#### What the exercise asks:
Report all lines of the data below that hold the word "style".

(Front-end code edit data)
· · · ·
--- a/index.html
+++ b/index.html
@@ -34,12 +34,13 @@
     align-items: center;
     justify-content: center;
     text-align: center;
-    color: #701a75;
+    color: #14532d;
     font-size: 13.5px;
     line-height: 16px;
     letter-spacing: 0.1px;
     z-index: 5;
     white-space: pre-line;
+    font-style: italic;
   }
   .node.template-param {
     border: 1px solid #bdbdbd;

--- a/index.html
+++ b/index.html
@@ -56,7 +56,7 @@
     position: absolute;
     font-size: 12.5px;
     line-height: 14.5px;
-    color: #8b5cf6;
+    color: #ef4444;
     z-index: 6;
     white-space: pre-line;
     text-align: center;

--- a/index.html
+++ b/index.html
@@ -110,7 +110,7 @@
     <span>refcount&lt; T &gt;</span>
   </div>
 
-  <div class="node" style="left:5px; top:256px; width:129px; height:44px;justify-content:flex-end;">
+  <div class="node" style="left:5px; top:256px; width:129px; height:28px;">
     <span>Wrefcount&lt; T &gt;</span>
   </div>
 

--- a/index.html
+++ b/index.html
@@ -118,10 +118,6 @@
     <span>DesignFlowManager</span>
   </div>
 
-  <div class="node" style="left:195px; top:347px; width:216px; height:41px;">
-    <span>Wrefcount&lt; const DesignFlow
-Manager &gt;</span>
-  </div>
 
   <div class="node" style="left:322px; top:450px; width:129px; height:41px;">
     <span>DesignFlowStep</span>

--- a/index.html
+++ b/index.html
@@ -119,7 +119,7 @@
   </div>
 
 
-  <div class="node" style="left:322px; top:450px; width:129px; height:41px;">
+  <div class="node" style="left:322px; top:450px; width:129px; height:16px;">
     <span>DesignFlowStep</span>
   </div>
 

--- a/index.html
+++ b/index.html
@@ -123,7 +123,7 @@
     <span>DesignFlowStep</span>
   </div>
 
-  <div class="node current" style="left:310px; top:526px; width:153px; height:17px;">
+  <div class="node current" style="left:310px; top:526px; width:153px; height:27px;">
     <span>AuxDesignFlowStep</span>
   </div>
· · · ·
#### Task response:
+    font-style: italic;
-  <div class="node" style="left:5px; top:256px; width:129px; height:44px;justify-content:flex-end;">
+  <div class="node" style="left:5px; top:256px; width:129px; height:28px;">
-  <div class="node" style="left:195px; top:347px; width:216px; height:41px;">
   <div class="node" style="left:322px; top:450px; width:129px; height:41px;">
-  <div class="node" style="left:322px; top:450px; width:129px; height:41px;">
+  <div class="node" style="left:322px; top:450px; width:129px; height:16px;">
-  <div class="node current" style="left:310px; top:526px; width:153px; height:17px;">
+  <div class="node current" style="left:310px; top:526px; width:153px; height:27px;">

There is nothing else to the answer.